Detected change data:
━━━━━━━━
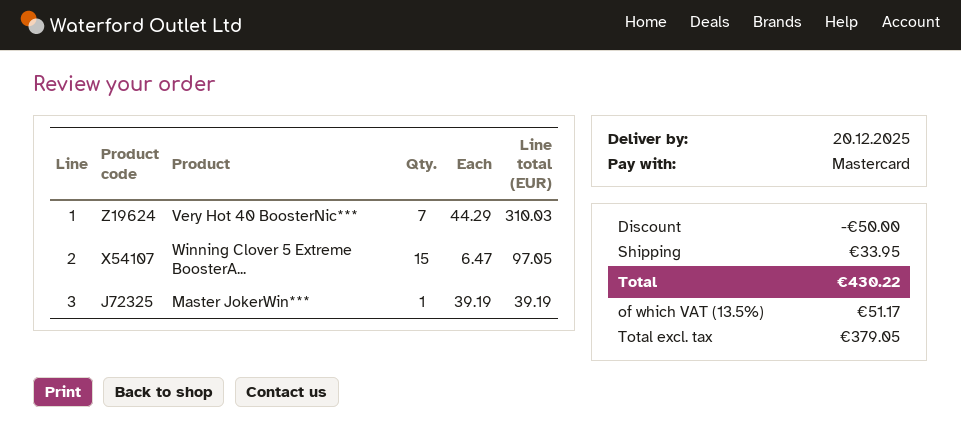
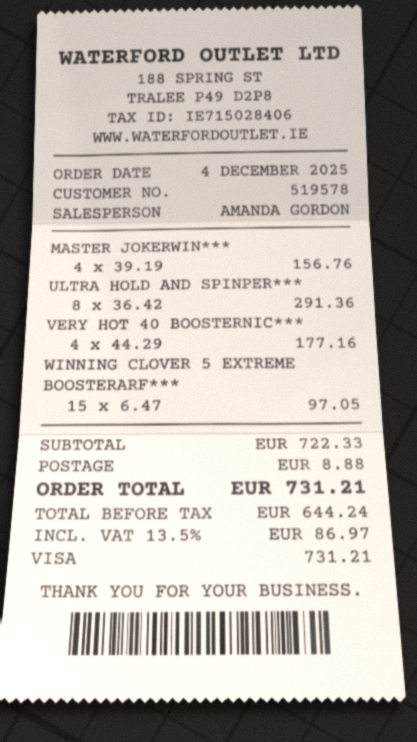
payment method: Mastercard -> Visa
Very Hot 40 BoosterNic***: 7 x 44.29 = 310.03 -> 4 x 44.29 = 177.16
Master JokerWin***: 1 x 39.19 = 39.19 -> 4 x 39.19 = 156.76
ULTRA HOLD AND SPINPER***: none -> 8 x 36.42 = 291.36
discount: 50.00 -> none
shipping: 33.95 -> 8.88
net: 379.05 -> 644.24
tax: 13.5% = 51.17 -> 13.5% = 86.97
total: 430.22 -> 731.21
━━━━━━━━
◆ TASK DESCRIPTION
From the first line to the last, write out the data exactly, dropping any pictures.

◆ TASK RESULT
payment method: Mastercard -> Visa
Very Hot 40 BoosterNic***: 7 x 44.29 = 310.03 -> 4 x 44.29 = 177.16
Master JokerWin***: 1 x 39.19 = 39.19 -> 4 x 39.19 = 156.76
ULTRA HOLD AND SPINPER***: none -> 8 x 36.42 = 291.36
discount: 50.00 -> none
shipping: 33.95 -> 8.88
net: 379.05 -> 644.24
tax: 13.5% = 51.17 -> 13.5% = 86.97
total: 430.22 -> 731.21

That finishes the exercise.